*PROBLEM TO WORK ON*: Verbatim repeat, images excluded. Give each entry again as written.

Revision tracking records
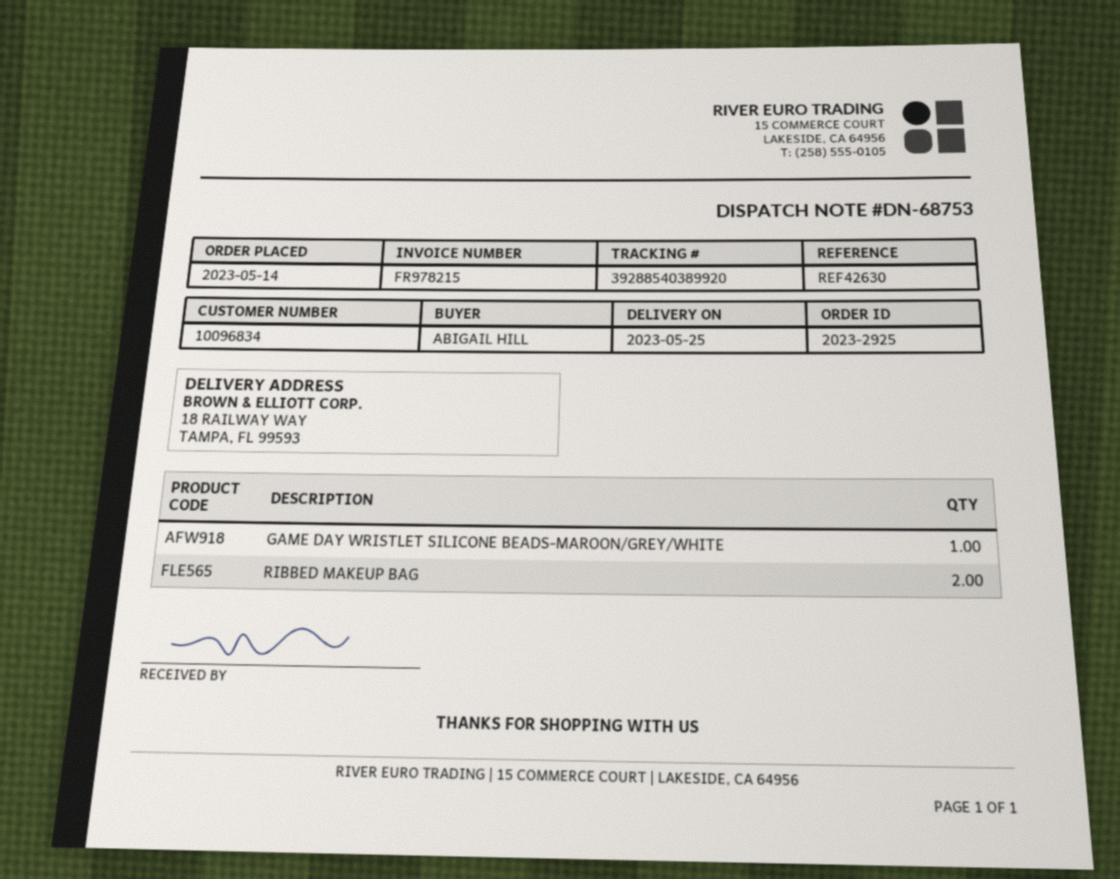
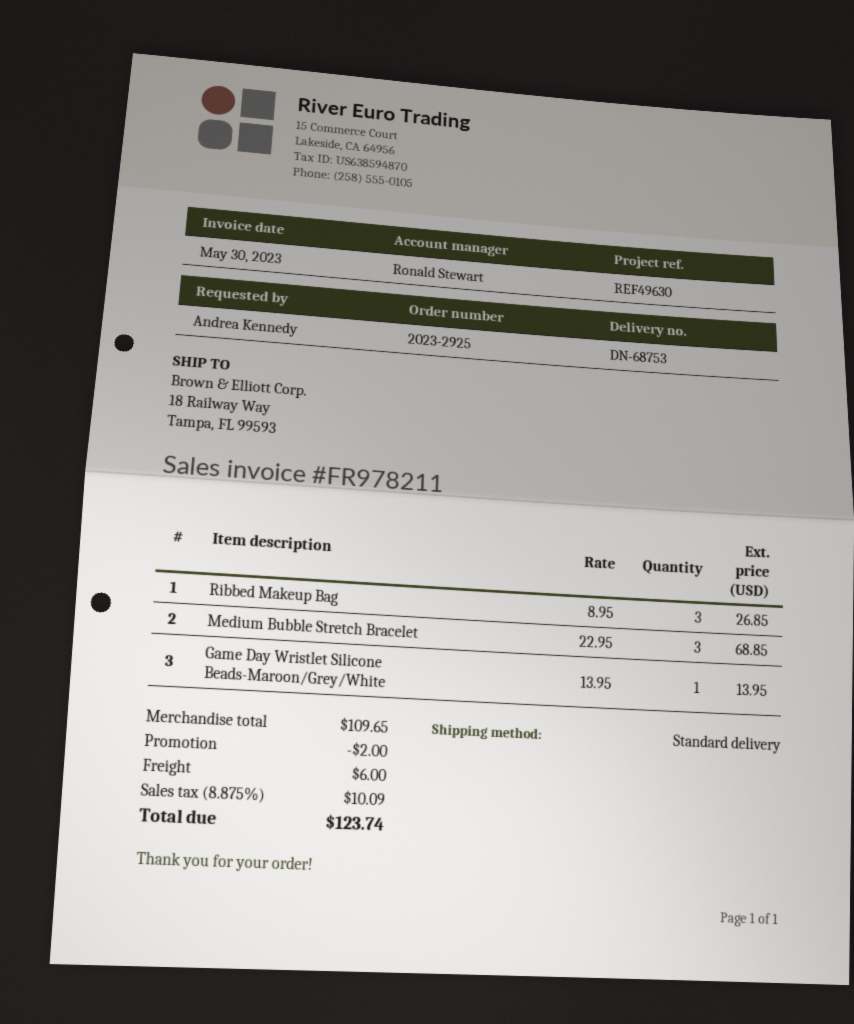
invoice number: FR978215 -> FR978211
reference: REF42630 -> REF49630
ordered by: ABIGAIL HILL -> Andrea Kennedy
RIBBED MAKEUP BAG: 2 -> 3
Medium Bubble Stretch Bracelet: none -> 3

*ANSWER SECTION*:
invoice number: FR978215 -> FR978211
reference: REF42630 -> REF49630
ordered by: ABIGAIL HILL -> Andrea Kennedy
RIBBED MAKEUP BAG: 2 -> 3
Medium Bubble Stretch Bracelet: none -> 3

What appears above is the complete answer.